→ **Prompt**: Go to the line below containing "- | Hovercraft" and print exactly from there through the line containing "some air defense", both included. Print nothing else.

START Source data

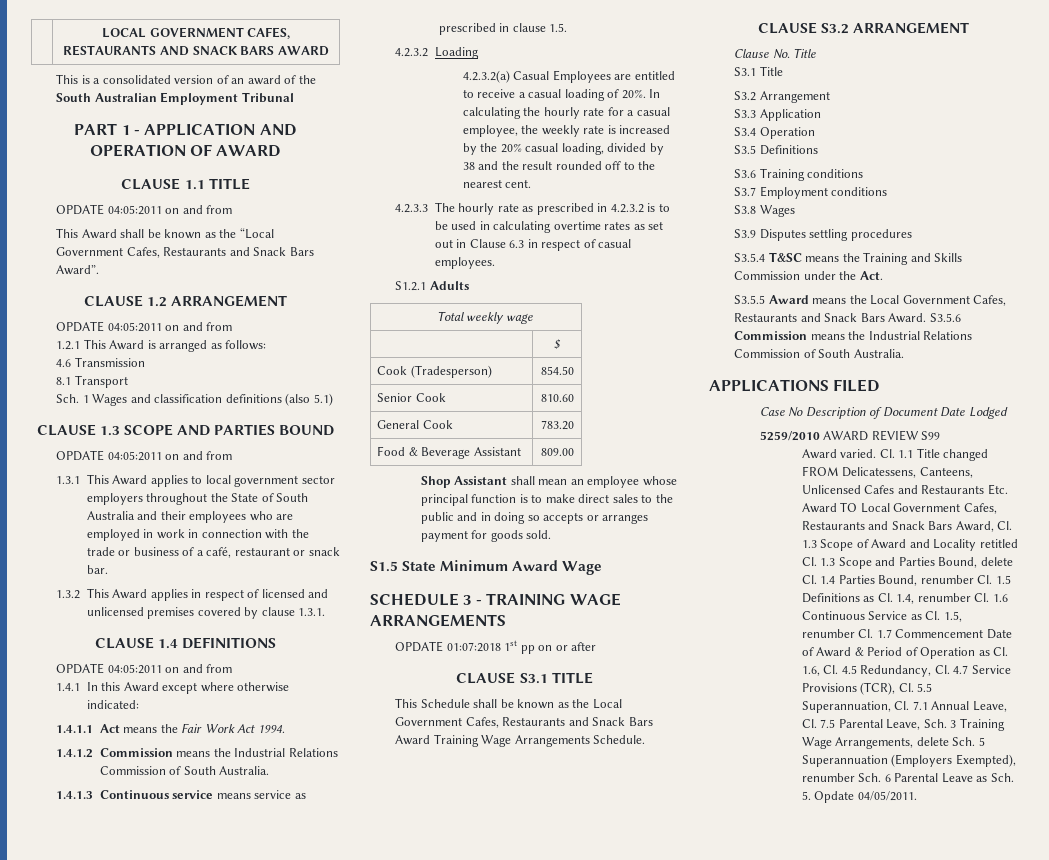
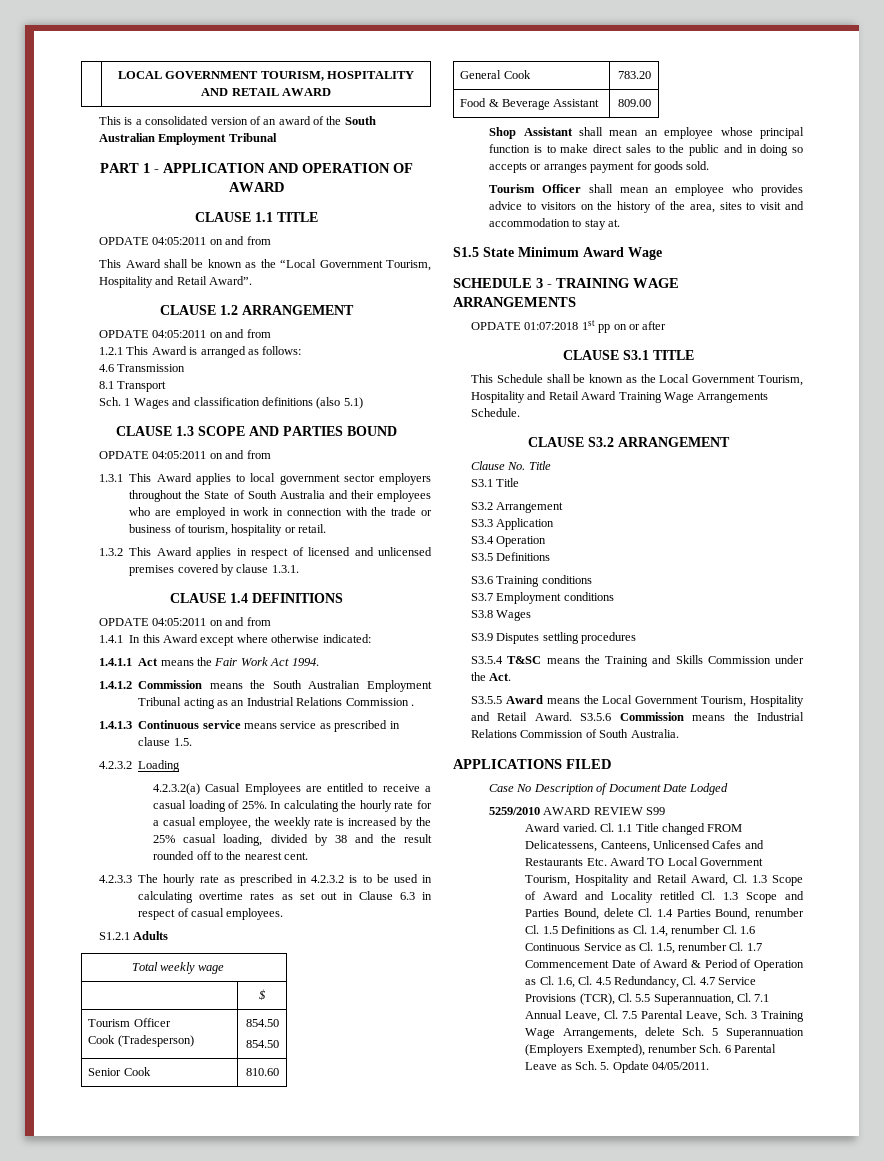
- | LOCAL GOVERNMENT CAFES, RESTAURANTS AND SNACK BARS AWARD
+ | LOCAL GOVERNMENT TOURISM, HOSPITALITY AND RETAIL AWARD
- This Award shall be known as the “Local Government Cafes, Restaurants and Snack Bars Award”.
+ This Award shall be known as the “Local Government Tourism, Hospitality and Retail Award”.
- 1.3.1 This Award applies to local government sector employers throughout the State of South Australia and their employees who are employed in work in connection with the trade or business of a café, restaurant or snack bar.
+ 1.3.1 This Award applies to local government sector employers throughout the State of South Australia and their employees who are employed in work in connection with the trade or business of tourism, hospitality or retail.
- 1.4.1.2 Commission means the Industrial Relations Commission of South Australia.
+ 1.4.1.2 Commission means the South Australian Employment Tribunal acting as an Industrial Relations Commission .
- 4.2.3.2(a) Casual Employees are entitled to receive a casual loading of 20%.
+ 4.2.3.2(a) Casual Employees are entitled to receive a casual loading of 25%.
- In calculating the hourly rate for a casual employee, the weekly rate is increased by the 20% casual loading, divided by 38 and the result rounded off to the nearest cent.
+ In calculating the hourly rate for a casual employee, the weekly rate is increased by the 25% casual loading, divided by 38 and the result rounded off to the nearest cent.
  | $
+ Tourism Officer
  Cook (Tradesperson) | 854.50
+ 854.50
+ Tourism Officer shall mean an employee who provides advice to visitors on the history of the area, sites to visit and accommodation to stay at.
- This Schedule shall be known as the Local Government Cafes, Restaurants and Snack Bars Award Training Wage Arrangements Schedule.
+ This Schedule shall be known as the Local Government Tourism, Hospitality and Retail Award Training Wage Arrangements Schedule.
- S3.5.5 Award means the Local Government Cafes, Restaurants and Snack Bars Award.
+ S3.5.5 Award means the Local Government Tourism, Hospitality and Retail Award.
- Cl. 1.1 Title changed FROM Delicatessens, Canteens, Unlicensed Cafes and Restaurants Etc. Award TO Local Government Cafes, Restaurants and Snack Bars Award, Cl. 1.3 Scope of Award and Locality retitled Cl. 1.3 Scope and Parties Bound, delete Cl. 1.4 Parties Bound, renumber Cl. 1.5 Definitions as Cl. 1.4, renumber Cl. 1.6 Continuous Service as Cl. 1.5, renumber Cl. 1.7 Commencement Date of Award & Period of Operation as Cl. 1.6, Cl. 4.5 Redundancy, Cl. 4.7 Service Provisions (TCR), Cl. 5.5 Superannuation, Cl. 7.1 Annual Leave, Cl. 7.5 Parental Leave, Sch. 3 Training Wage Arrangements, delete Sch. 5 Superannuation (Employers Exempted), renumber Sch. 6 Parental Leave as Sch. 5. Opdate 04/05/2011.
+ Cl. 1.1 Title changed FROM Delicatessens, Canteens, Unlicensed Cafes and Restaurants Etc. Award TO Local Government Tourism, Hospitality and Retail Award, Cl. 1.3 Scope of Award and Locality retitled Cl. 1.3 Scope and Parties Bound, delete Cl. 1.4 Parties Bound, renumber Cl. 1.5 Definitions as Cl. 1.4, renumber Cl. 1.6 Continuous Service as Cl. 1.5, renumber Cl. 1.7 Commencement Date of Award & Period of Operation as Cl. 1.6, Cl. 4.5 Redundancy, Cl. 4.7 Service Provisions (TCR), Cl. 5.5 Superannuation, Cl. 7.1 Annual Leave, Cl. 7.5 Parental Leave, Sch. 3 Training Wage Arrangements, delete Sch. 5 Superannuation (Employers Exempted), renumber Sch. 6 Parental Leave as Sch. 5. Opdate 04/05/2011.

END Source data
START Source data

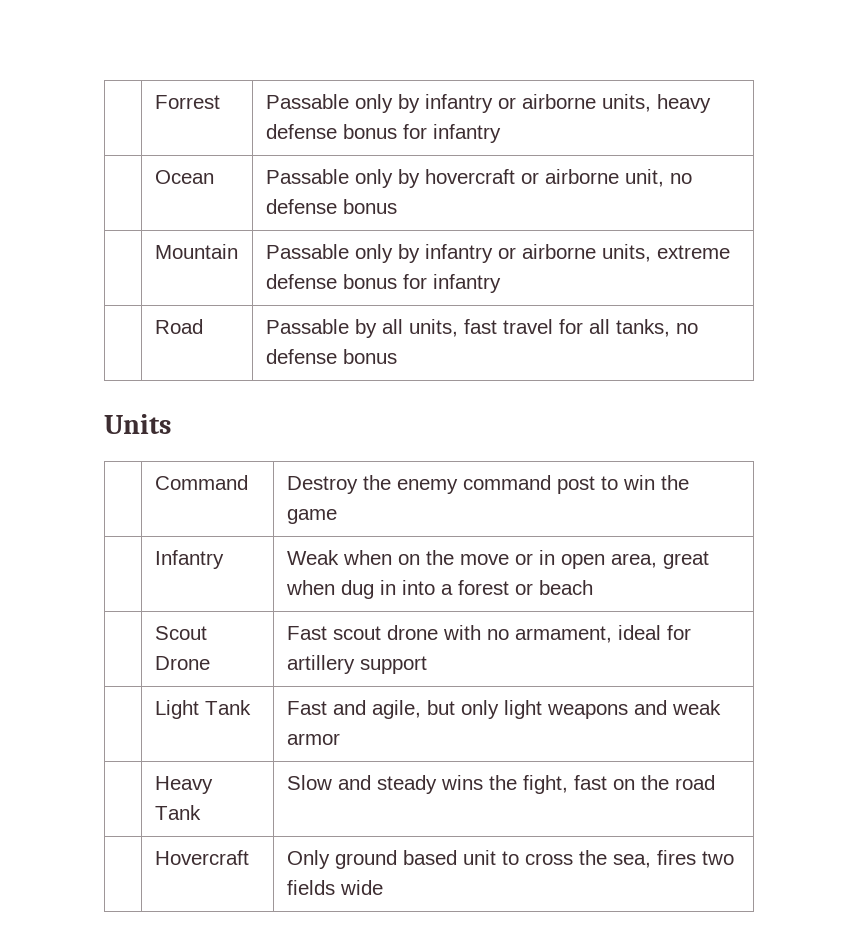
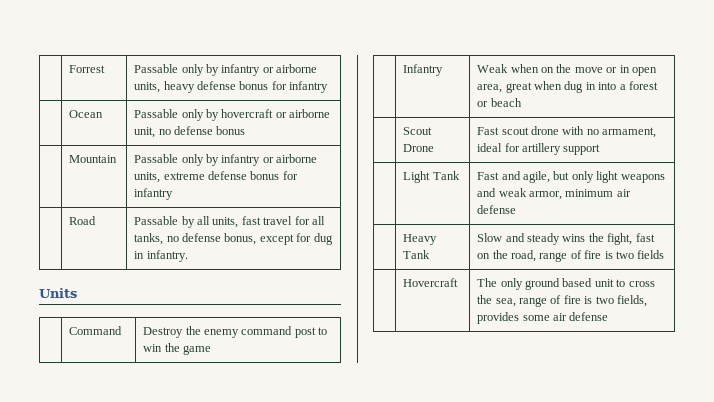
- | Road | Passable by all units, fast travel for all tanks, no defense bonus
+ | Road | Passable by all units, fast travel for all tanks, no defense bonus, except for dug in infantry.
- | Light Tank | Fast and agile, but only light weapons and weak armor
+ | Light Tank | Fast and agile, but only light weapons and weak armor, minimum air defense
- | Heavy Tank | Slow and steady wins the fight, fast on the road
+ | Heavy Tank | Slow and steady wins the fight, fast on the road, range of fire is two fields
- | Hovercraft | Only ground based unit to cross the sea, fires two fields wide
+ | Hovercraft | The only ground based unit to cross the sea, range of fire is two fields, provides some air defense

END Source data

→ **Solution to this problem**:
- | Hovercraft | Only ground based unit to cross the sea, fires two fields wide
+ | Hovercraft | The only ground based unit to cross the sea, range of fire is two fields, provides some air defense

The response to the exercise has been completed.